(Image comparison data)
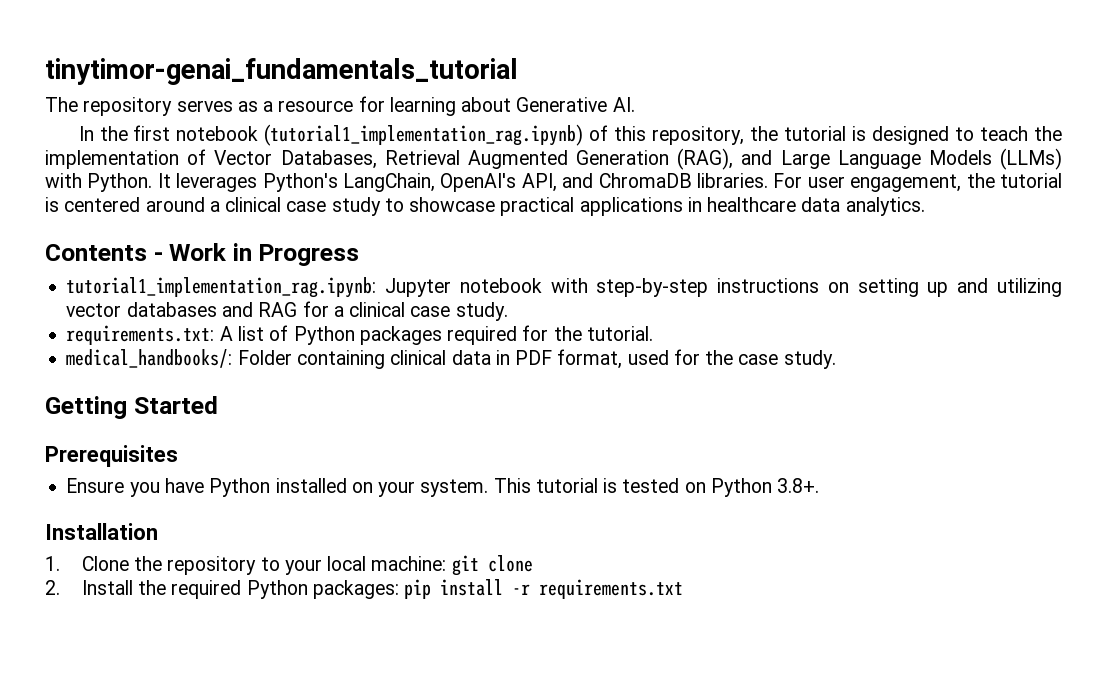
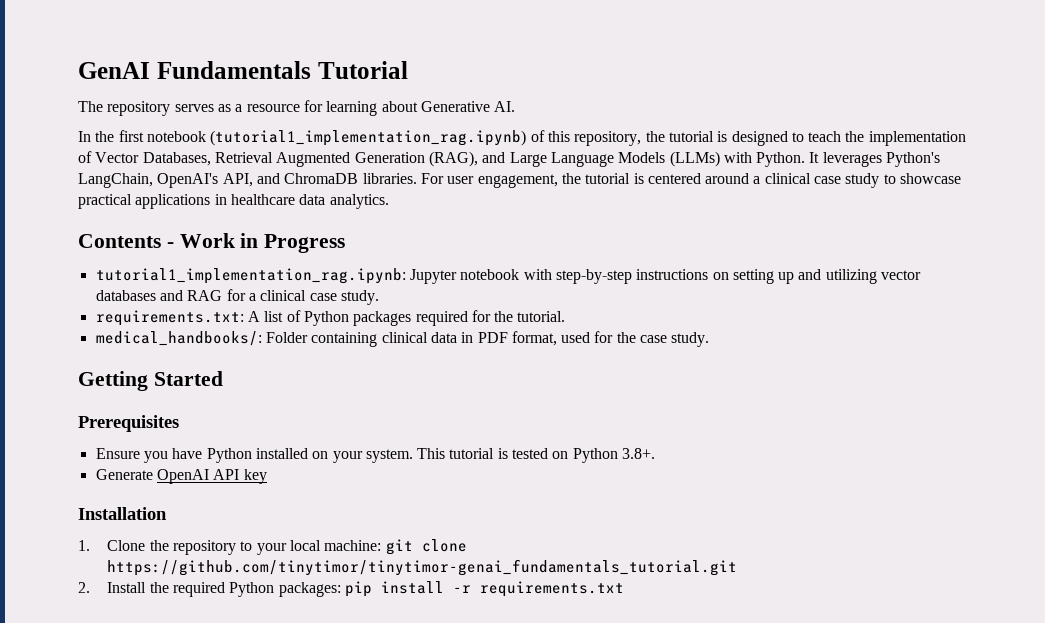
- tinytimor-genai_fundamentals_tutorial
+ GenAI Fundamentals Tutorial
+ Generate OpenAI API key
- 1. Clone the repository to your local machine: git clone
+ 1. Clone the repository to your local machine: git clone https://github.com/tinytimor/tinytimor-genai_fundamentals_tutorial.git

# [GOAL OF THE EXERCISE]
Go through the entries above and copy every line containing "tinytimor".

# [ANSWER BOX]
- tinytimor-genai_fundamentals_tutorial
+ 1. Clone the repository to your local machine: git clone https://github.com/tinytimor/tinytimor-genai_fundamentals_tutorial.git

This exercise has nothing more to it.